* **PROBLEM STATEMENT**
Copy the records below line by line and word for word, from the very first line through the line with "-114,6 +114,7 @@", omitting each picture.

* **SUPPLIED DATA**

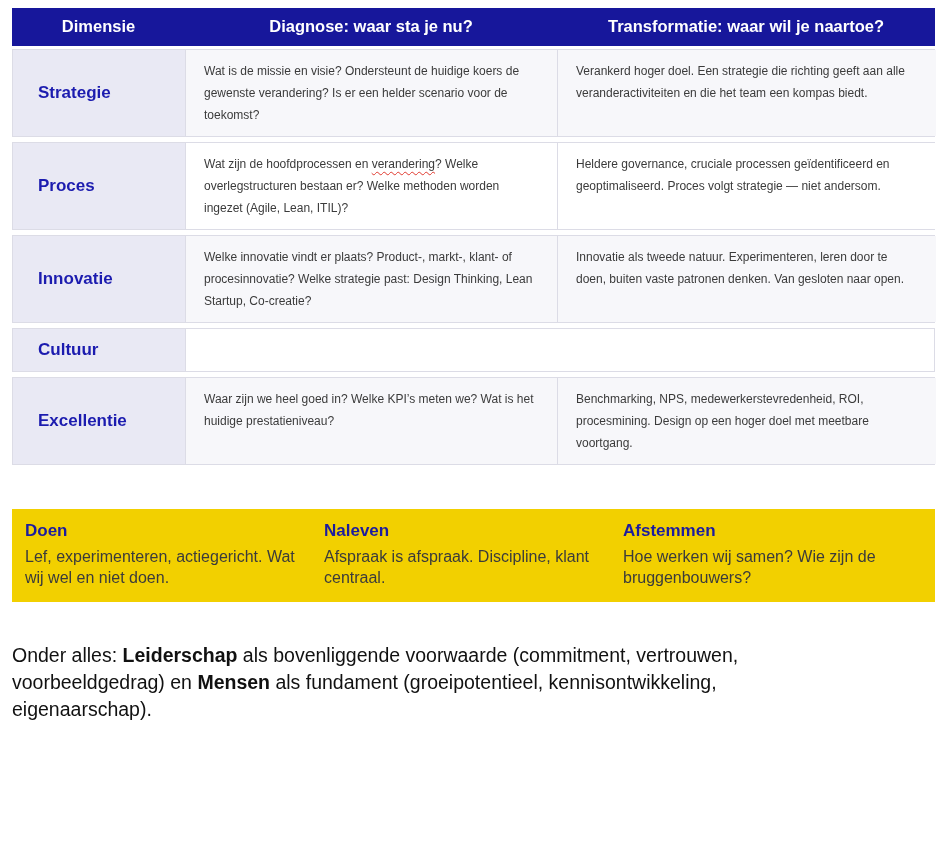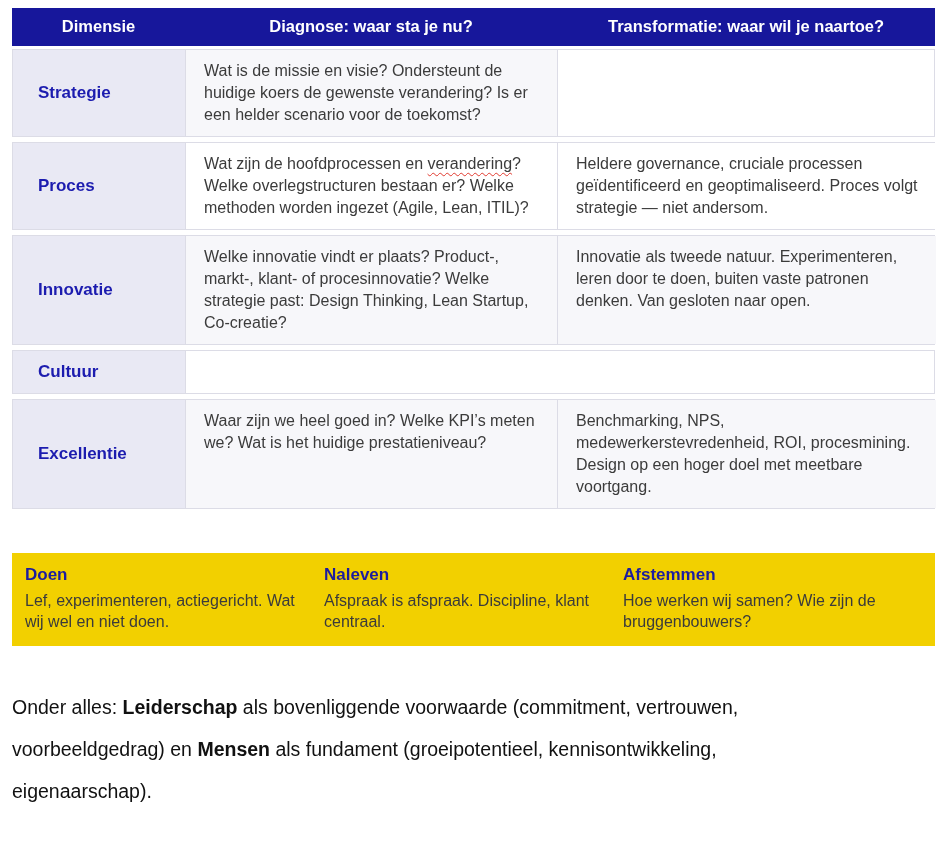--- a/index.html
+++ b/index.html
@@ -40,7 +40,7 @@
   }
   .cell {
     box-sizing: border-box;
-    font-size: 16px;
+    font-size: 12px;
     line-height: 22px;
     color: #3b3b3b;
     padding: 10px 18px 10px 18px;

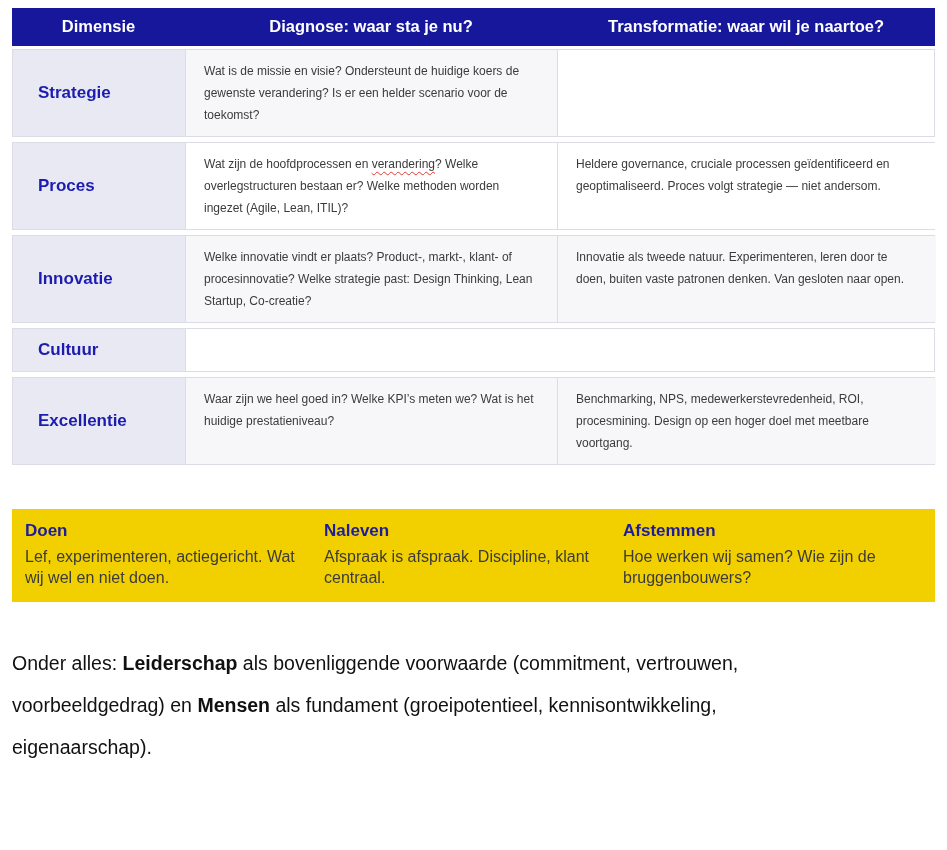--- a/index.html
+++ b/index.html
@@ -114,6 +114,7 @@
     <div class="trow brow alt">
       <div class="cell label">Strategie</div>
       <div class="cell diag">Wat is de missie en visie? Ondersteunt de huidige koers de gewenste verandering? Is er een helder scenario voor de toekomst?</div>
+      <div class="cell trans">Verankerd hoger doel. Een strategie die richting geeft aan alle veranderactiviteiten en die het team een kompas biedt.</div>
     </div>
 
     <div class="trow brow">

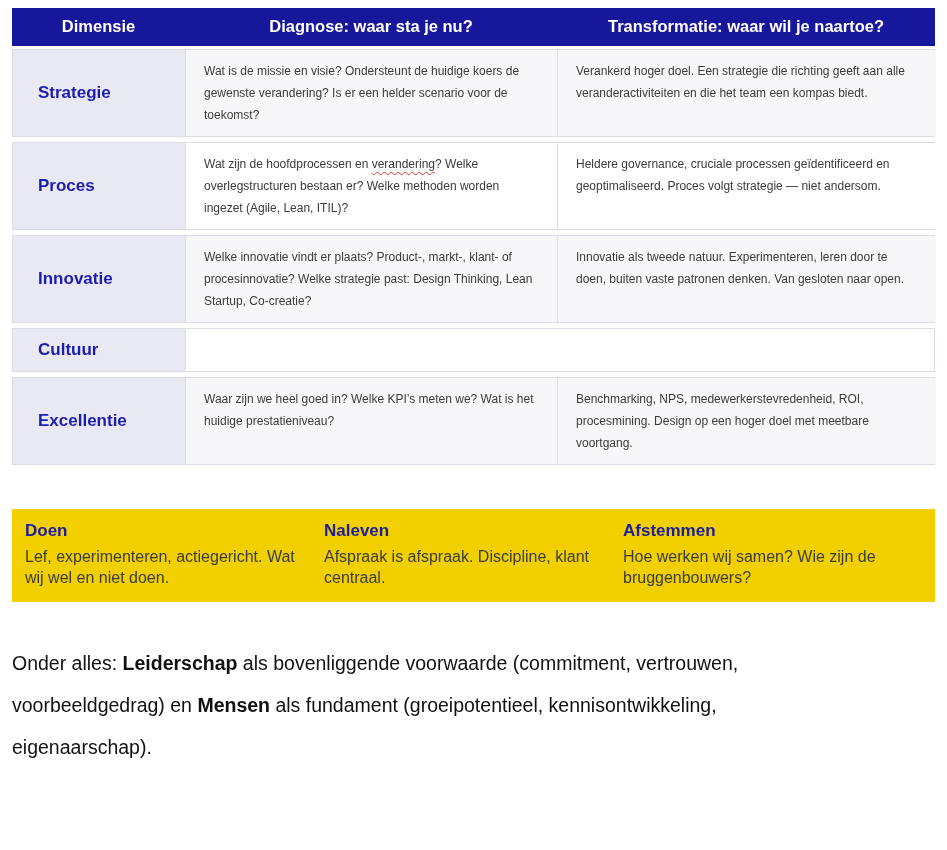--- a/index.html
+++ b/index.html
@@ -93,7 +93,7 @@
     margin: 40px 0 0 0;
     max-width: 845px;
     font-size: 19.5px;
-    line-height: 42px;
+    line-height: 27px;
     color: #111111;
   }
   .footer b { font-weight: bold; }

* **ANSWER FOR THIS EXERCISE**
--- a/index.html
+++ b/index.html
@@ -40,7 +40,7 @@
   }
   .cell {
     box-sizing: border-box;
-    font-size: 16px;
+    font-size: 12px;
     line-height: 22px;
     color: #3b3b3b;
     padding: 10px 18px 10px 18px;

--- a/index.html
+++ b/index.html
@@ -114,6 +114,7 @@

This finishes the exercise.